İnsan evladından ne vakit vazgeçer? Büyük bir yanlışında mı? Yanlışını tekrarladığında mı? Yanılgısının tekrarlanmasını mazeret olarak gösterildiğinde mi? Hayatına bir diğeri girdiğinde ve onun kıymetinin varlığı çok yer kapladığında mı? Asıl soru; vazgeçebilir mi? Genç kızı dinlerken bunun üzere onlarca soru ile karşı karşıya kalmıştım…
M.T. annesini toprağa verdikten sonra onsuzluğa alışamamış, onu hiçbir vakit anlamadığını düşündüğü babası tarafından sarıp sarmalanmamış, boşlukta savrulduğunu hissettiği anda tutunabilecek bir kısım olarak gördüğü o uçurumun kenarında duran ve ona uzatılan o tehlikeli kısma tutunmuş ve süratle uçurumun tabanına sürüklenmiş bir genç kız…
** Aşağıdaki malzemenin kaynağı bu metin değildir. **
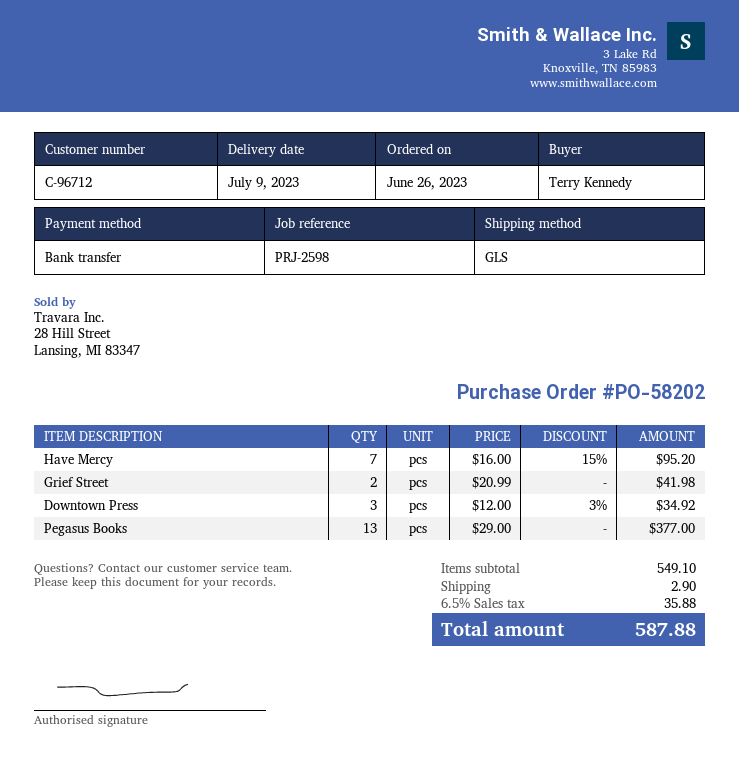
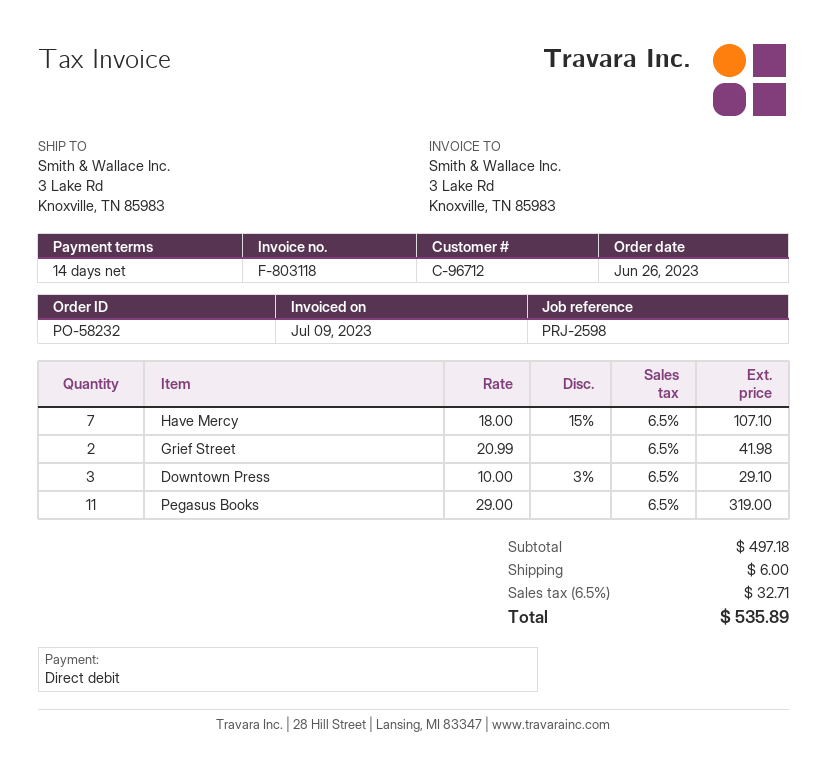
order number: PO-58202 -> PO-58232
payment method: bank transfer -> direct debit
Have Mercy: 7 x 16.00 - 15% = 95.20 -> 7 x 18.00 - 15% = 107.10
Downtown Press: 3 x 12.00 - 3% = 34.92 -> 3 x 10.00 - 3% = 29.10
Pegasus Books: 13 x 29.00 = 377.00 -> 11 x 29.00 = 319.00
subtotal: 549.10 -> 497.18
shipping: 2.90 -> 6.00
tax: 6.5% = 35.88 -> 6.5% = 32.71
total: 587.88 -> 535.89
Tek evlat M.T. Çok uzun zahmetler, tedaviler sonrası dünyaya gelen, bu büyük gayretlerin babası tarafından karşılığı beklenen, başarılı bir bayan olması istek edilen, üzerindeki büyük beklentilerin altında ezilen M.T.’den daima güçlü olması beklenmiş fakat ‘nasıl’ güçlü olunur hiç öğretilmemiş. Güç ve güçsüzlüğün imtihanını annesi avuçlarının içinden kayıp gidince vermiş, içindeki gücün değil, dışarıdaki gücün tesirinde kalmış ve gücün esiri olmuş süreç içerisinde.
“Babamın tüm beklentilerinde, niyetlerinde etrafına karşı bir duruş sergilemek vardı. Beni daima ‘biri’ olursam sevecek üzere hissediyordum, lakin annem kendim olduğum için sevdiğini biliyordum, kendime yetecek birisi olmamı istediğini ve beni her şartta seveceğini biliyordum. Annemin yokluğuna alışabilmek, babamın varlığına ve o varlığın içerisinde diğer bir bayanın varlığını bilmek lakin düşünmemeyi istemek, beynimi biraz özgür kılabilmek ismine kullandığım husus benliğimin yok olmasına sebep oldu. Yaşamak için gücüm yok! ”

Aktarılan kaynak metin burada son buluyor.